――それでは、この辺りでペンを置きます。
読んでくれて、ありがとう。
西暦2186年12月25日
セシア・ミュルズ
*
「……幼なじみ、か」
淡い金髪の青年は、薄い手袋をした指先で掴んでいた古びた手紙を丁寧に折り畳むと、手元の保管ケースに仕舞う。
「よくもまあ、これだけの年数野晒しで保存できたものだな。奇跡としか言いようがない」
感嘆したように呟くと、白手袋を外してデスクを離れ、ちらと窓の外を眺めた。
緑の茂る地面、整えられた花壇、澄んだ蒼い空…。
彼女たちは、こんな何気ない光景を望んでいたのだろうか。
「アゼル様、今しがた書状が」
「ああ、機密書簡か。すぐに開封するから控えていてくれ」
軽くノックして執務室に入って来た伝令を外で待たせると、アゼルと呼ばれた青年はおもむろに取り出したナイフで封を切る。

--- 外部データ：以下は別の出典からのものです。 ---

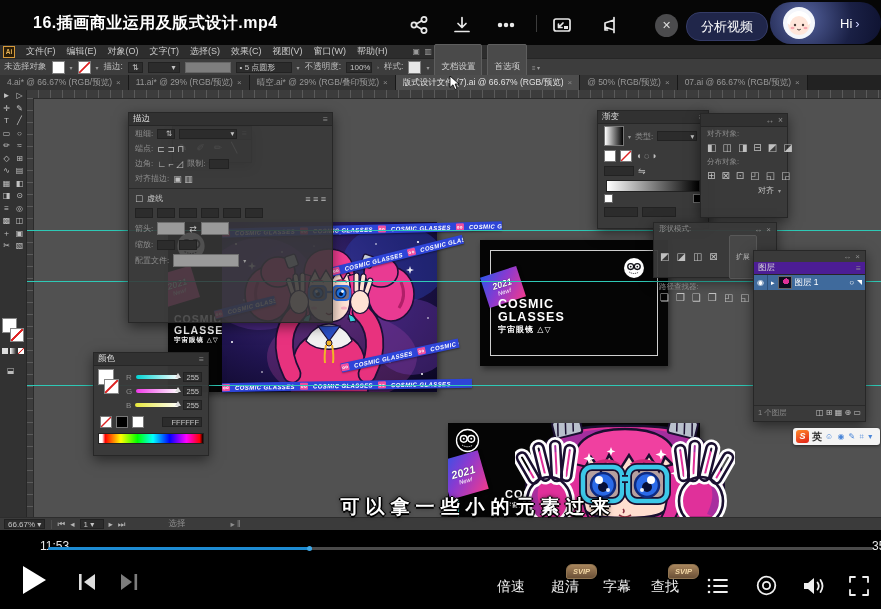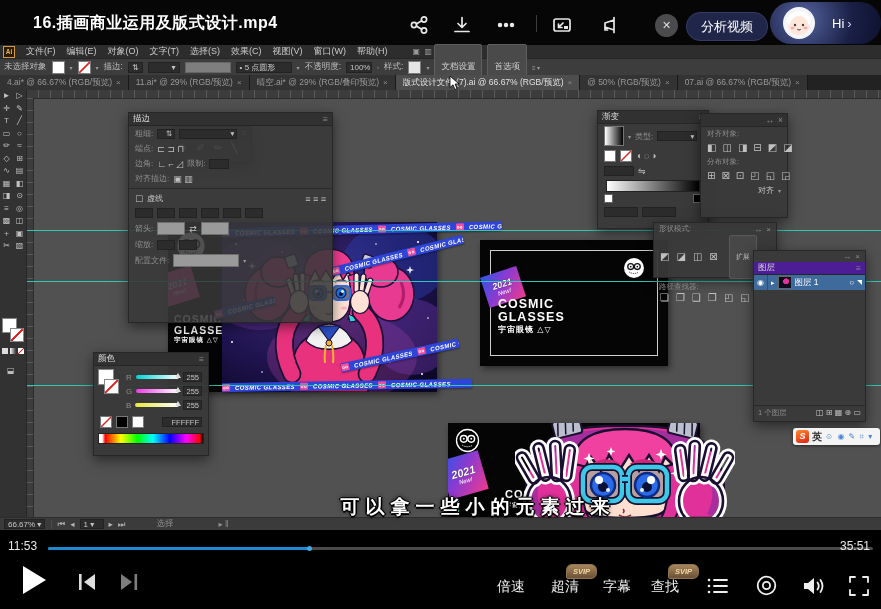--- a/index.html
+++ b/index.html
@@ -15,7 +15,7 @@
   .closec{left:655px;top:14px;width:23px;height:23px;border-radius:50%;background:#4b4b4d;color:#ddd;font-size:11px;text-align:center;line-height:23px;}
   .analyze{left:686px;top:12px;width:80px;height:27px;border-radius:14px;background:#20264a;border:1px solid #343b66;color:#fff;font-size:13px;display:flex;align-items:center;justify-content:center;}
   .userpill{left:770px;top:2px;width:111px;height:42px;border-radius:21px;background:radial-gradient(circle at 30% 40%,#55639f,#1a2045 60%,#0e1230);display:flex;align-items:center;}
-  .hi{color:#fff;font-size:13px;margin-left:16px;}
+  .hi{color:#fff;font-size:13px;margin-left:24px;}
   .chev{color:#cfd4ff;font-size:13px;margin-left:3px;}
   
   #ai{left:0;top:45px;width:881px;height:485px;background:#515151;}

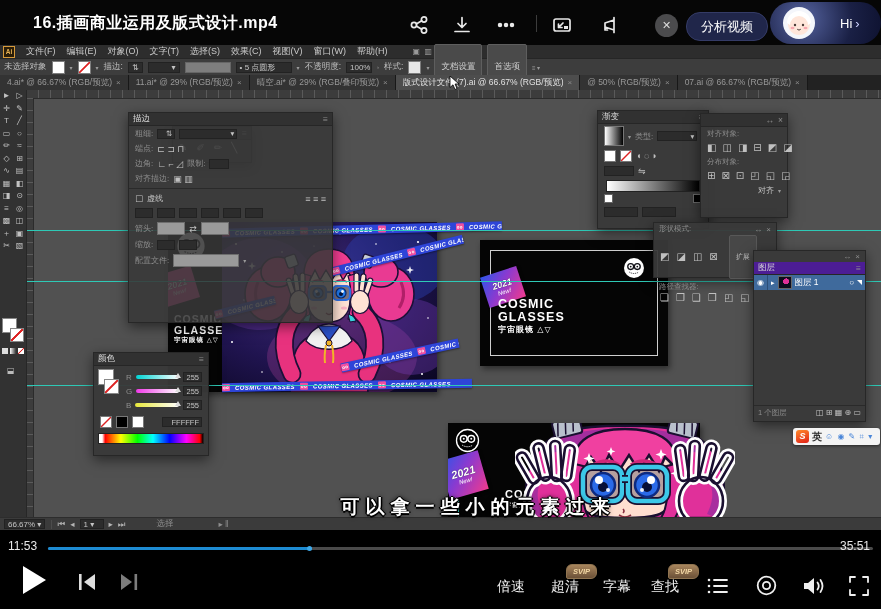--- a/index.html
+++ b/index.html
@@ -768,7 +768,7 @@
       <span class="fld" style="height:10px;width:24px"><span>1</span>&nbsp;▾</span>
       <span>▸</span>
       <span>⏭</span>
-      <span style="margin-left:26px" class="dim"><span>选择</span></span>
+      <span style="margin-left:38px" class="dim"><span>选择</span></span>
       <span class="dim" style="margin-left:40px">▸ ‖</span>
     </div>
   </div>

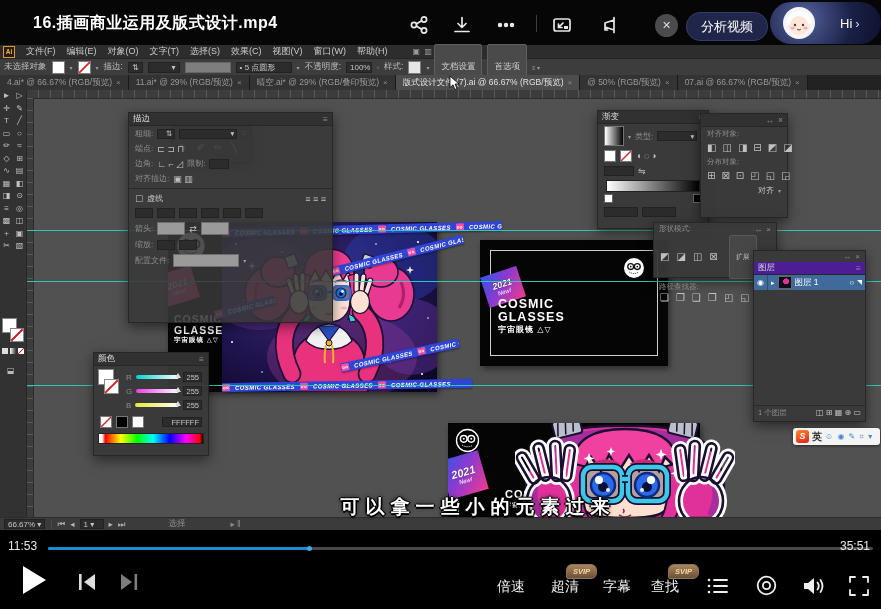--- a/index.html
+++ b/index.html
@@ -71,7 +71,7 @@
   .imem{color:#333;font-size:10px;font-weight:bold;}
   .imei{color:#4a86d8;font-size:8px;letter-spacing:1px;}
   
-  .ptime{font-size:12px;color:#e9e9e9;z-index:40;}
+  .ptime{font-size:12px;color:#e9e9e9;z-index:40;margin-left:32px;}
   .track{left:48px;top:547px;width:825px;height:3px;background:#4a4a4a;border-radius:2px;z-index:40;}
   .pfill{height:3px;background:#1d8bd2;border-radius:2px;position:relative;}
   .pfill:after{content:"";position:absolute;right:0;top:-1px;width:5px;height:5px;border-radius:50%;background:#3fa9e8;}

『先のカプセル及び文書の抹消を命ずる。早急に遂行せよ』
流暢な文字で綴られたのは、先日とある惑星で発見された――今現在、執務室内にある古びた手紙の抹消命令だった。
アゼルは無造作に置いた保管ケースに目をやると、小首をかしげてから、さらさらと一筆したためる。
『微細分解及び熱処理により抹消完了』
伝令を呼んで厳重に封をした返信を渡すと、さてどうしたものか、と小声で呟いた。